> [WORK ORDER]: Copy every line of the records below where the word "text" occurs.

(Front-end code edit data)
====
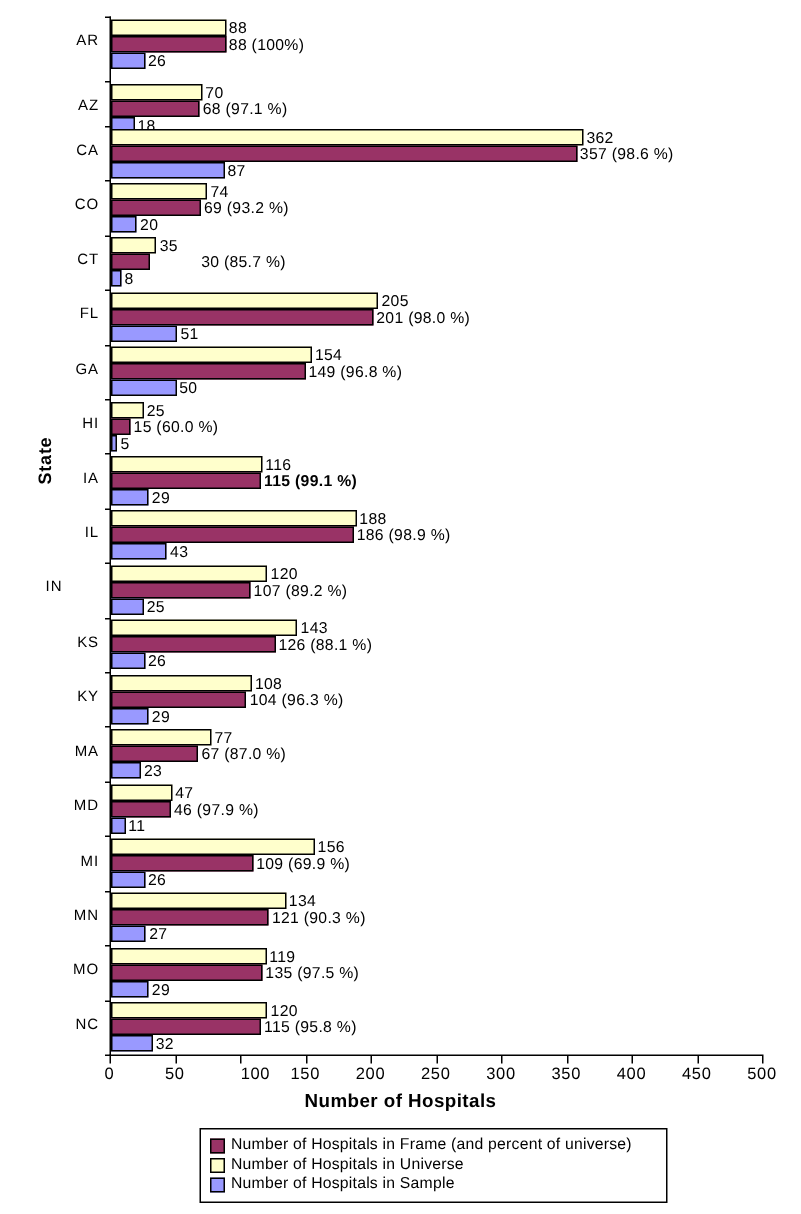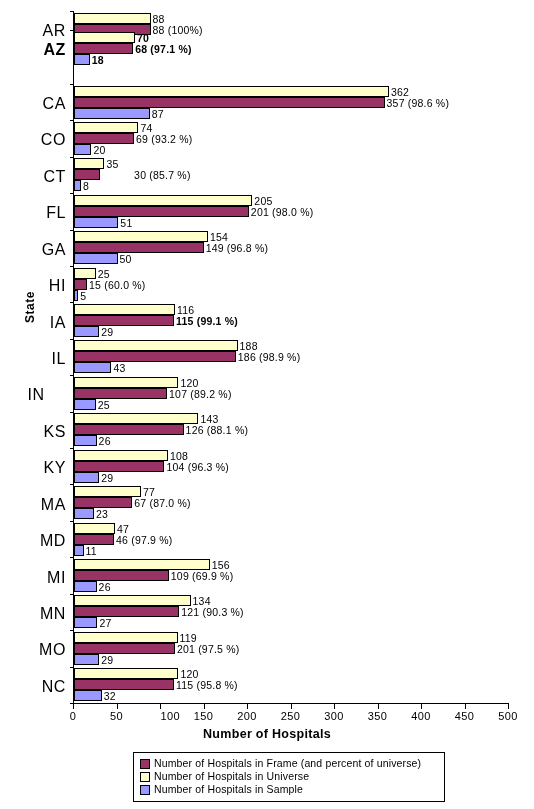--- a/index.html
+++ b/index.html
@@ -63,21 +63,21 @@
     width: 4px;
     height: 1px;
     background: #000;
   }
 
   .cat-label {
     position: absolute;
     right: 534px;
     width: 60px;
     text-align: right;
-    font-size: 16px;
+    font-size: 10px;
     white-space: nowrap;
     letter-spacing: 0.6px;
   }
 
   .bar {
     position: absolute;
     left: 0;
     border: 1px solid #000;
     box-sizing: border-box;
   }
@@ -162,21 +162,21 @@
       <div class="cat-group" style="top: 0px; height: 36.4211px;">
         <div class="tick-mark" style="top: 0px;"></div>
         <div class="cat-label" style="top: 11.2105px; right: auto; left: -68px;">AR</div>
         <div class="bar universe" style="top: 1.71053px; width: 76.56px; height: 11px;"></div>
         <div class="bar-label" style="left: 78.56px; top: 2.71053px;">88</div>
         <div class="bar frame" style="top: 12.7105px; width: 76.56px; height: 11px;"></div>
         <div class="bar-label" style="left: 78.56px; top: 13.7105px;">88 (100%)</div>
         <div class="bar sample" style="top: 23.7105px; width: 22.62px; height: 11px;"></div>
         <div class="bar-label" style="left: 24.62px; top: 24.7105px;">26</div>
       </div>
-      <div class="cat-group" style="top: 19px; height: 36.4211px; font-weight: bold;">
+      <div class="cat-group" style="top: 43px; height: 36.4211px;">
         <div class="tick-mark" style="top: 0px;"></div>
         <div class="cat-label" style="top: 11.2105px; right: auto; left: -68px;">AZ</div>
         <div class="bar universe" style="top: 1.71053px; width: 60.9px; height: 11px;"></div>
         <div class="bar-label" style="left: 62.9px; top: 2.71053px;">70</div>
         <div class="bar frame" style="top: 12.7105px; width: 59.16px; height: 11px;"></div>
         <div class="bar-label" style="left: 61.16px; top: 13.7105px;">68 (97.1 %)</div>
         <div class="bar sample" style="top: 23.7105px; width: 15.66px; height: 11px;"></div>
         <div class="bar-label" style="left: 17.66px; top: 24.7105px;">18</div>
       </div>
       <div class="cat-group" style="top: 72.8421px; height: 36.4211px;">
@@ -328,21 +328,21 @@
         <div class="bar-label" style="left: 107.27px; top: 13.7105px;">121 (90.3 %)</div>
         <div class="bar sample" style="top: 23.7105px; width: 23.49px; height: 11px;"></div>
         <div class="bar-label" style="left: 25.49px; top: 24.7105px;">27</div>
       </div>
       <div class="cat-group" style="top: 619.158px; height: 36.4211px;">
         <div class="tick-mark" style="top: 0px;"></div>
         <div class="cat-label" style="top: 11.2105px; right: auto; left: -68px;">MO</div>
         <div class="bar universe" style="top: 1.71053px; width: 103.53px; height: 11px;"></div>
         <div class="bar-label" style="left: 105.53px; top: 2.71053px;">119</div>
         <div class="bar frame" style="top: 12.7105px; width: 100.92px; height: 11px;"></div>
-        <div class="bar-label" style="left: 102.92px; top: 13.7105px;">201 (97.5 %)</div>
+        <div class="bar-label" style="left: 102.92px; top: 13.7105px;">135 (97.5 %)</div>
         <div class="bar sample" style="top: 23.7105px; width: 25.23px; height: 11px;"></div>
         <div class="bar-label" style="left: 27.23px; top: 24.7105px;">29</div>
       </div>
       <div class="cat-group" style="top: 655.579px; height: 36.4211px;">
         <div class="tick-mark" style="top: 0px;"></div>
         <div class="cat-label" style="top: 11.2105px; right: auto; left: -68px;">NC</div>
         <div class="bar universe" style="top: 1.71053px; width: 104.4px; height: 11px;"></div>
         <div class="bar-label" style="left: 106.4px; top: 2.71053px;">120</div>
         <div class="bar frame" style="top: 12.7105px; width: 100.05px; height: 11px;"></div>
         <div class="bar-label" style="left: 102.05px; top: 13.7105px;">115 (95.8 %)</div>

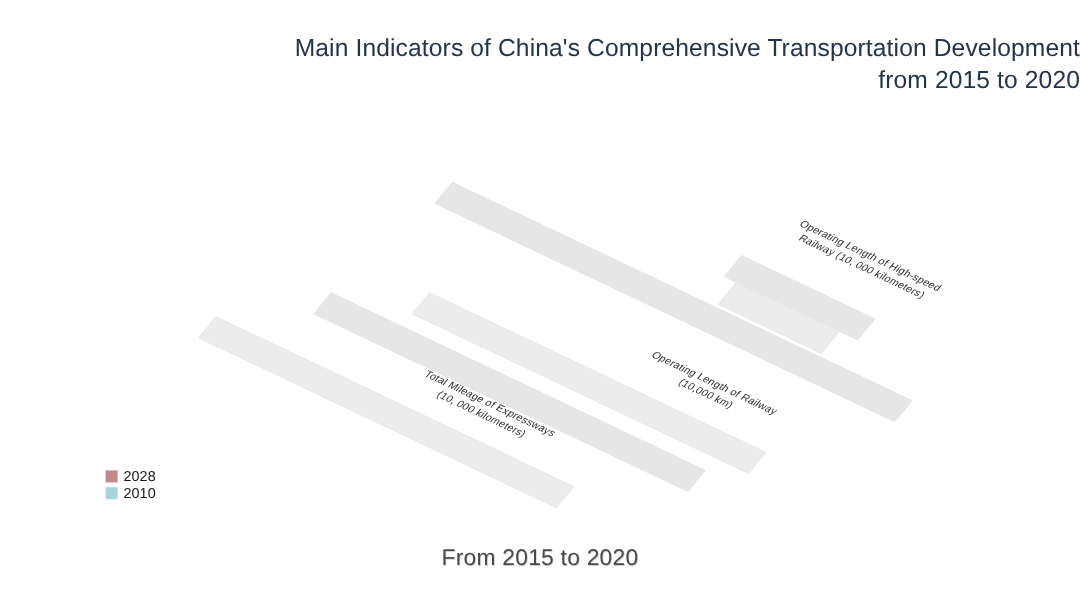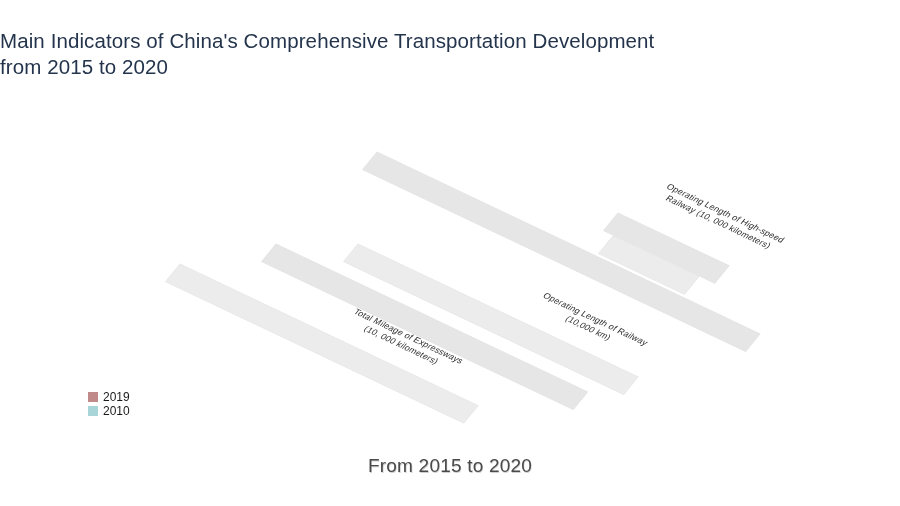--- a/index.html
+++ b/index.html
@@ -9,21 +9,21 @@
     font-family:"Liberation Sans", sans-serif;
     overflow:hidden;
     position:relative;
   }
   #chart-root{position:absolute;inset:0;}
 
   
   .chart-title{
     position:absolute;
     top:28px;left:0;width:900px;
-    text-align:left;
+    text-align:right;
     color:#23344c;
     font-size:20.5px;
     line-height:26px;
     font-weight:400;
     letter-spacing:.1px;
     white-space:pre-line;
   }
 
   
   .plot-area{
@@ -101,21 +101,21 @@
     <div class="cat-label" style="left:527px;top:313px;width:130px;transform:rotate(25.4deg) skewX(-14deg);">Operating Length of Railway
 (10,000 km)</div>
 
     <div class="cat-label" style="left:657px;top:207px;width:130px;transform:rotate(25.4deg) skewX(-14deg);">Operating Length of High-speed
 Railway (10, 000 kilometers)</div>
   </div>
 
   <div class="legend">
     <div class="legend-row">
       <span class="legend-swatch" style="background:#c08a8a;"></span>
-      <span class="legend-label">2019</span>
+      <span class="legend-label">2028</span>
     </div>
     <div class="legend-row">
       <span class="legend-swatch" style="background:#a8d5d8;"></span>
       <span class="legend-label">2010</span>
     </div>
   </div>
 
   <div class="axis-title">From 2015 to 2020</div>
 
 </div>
====
> [OUTPUT BELOW]:
     text-align: right;
-    text-align:left;
+    text-align:right;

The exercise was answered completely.